Bad param training error during training and parsing error during testing

mbuckler commented 7 years ago

Context of the issue.

I've built an nvidia-docker image for training openface with CUDA and am encountering an issue when training/testing the network. My first test was to train with default parameters, which allowed the first epoch to go through, but then I encountered a memory error when testing after the first epoch.
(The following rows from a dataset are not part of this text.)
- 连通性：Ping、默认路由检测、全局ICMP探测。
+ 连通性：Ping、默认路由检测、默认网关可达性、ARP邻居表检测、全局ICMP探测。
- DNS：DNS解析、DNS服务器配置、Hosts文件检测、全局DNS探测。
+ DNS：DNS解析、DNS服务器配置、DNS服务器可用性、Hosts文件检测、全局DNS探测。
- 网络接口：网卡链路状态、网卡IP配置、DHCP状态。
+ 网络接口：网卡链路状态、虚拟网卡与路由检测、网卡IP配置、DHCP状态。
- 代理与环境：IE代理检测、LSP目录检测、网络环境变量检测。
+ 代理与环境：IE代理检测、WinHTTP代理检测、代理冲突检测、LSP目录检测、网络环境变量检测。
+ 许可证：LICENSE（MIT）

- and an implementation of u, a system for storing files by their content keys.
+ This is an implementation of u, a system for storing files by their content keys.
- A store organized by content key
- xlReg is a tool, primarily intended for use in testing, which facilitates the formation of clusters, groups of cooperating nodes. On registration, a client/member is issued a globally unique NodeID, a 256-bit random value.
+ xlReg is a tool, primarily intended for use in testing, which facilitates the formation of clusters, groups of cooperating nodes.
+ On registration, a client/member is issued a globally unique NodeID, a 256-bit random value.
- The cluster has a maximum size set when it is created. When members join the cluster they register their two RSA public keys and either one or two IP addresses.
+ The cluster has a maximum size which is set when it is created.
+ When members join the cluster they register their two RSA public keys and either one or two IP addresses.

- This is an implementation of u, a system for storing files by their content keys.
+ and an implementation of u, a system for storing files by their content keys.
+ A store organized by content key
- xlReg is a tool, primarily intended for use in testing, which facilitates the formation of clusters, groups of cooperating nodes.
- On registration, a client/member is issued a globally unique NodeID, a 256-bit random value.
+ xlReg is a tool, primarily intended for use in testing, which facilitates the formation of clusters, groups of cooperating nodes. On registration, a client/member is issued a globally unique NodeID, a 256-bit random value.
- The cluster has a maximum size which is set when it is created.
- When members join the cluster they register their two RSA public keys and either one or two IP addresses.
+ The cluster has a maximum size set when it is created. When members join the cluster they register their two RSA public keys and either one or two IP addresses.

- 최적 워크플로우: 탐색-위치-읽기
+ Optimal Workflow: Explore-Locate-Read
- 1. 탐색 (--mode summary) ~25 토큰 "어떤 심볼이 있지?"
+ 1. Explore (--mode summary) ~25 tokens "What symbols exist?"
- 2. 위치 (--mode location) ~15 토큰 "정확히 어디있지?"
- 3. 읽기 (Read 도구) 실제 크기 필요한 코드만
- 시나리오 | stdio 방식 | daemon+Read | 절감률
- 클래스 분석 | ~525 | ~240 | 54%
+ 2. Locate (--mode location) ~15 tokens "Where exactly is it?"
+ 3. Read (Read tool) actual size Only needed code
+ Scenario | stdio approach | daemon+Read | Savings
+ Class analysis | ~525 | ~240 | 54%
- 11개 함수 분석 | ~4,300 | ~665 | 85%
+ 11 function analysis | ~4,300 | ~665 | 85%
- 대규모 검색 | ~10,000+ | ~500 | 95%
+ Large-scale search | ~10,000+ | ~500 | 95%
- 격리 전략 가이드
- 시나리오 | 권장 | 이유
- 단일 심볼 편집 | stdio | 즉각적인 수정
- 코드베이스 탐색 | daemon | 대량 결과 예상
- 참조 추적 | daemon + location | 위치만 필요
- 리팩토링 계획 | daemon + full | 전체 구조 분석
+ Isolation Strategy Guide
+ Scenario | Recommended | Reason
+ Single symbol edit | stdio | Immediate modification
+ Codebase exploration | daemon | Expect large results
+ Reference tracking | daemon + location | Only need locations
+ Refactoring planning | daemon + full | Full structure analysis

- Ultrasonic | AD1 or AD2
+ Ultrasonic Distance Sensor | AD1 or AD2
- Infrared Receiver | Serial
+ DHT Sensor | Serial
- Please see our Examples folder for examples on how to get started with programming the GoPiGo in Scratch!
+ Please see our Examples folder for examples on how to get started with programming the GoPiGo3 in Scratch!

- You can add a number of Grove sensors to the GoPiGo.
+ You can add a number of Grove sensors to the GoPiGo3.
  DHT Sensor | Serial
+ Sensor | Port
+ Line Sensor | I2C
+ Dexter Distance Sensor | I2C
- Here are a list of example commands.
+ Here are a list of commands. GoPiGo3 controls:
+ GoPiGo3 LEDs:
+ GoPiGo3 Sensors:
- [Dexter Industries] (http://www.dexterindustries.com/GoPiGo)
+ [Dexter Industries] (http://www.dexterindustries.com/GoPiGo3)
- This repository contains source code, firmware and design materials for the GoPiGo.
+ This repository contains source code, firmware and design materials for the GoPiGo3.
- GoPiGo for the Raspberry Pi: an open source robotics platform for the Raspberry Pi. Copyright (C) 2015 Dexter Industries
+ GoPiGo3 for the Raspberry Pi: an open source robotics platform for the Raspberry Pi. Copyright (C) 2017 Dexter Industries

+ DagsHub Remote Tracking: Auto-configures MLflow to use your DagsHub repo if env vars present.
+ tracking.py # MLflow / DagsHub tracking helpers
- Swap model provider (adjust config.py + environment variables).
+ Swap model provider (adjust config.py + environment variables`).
After reducing the size of the test batch and training batch I am able to begin training and testing of the network but it fails around epoch 22. There are two issues which seem worth mentioning. This first is that when testing after each epoch the script successfully computes an accuracy but is followed by some form of a parsing error (shown below). This parsing error doesn't stop training, but what does end training is another error which is also shown below.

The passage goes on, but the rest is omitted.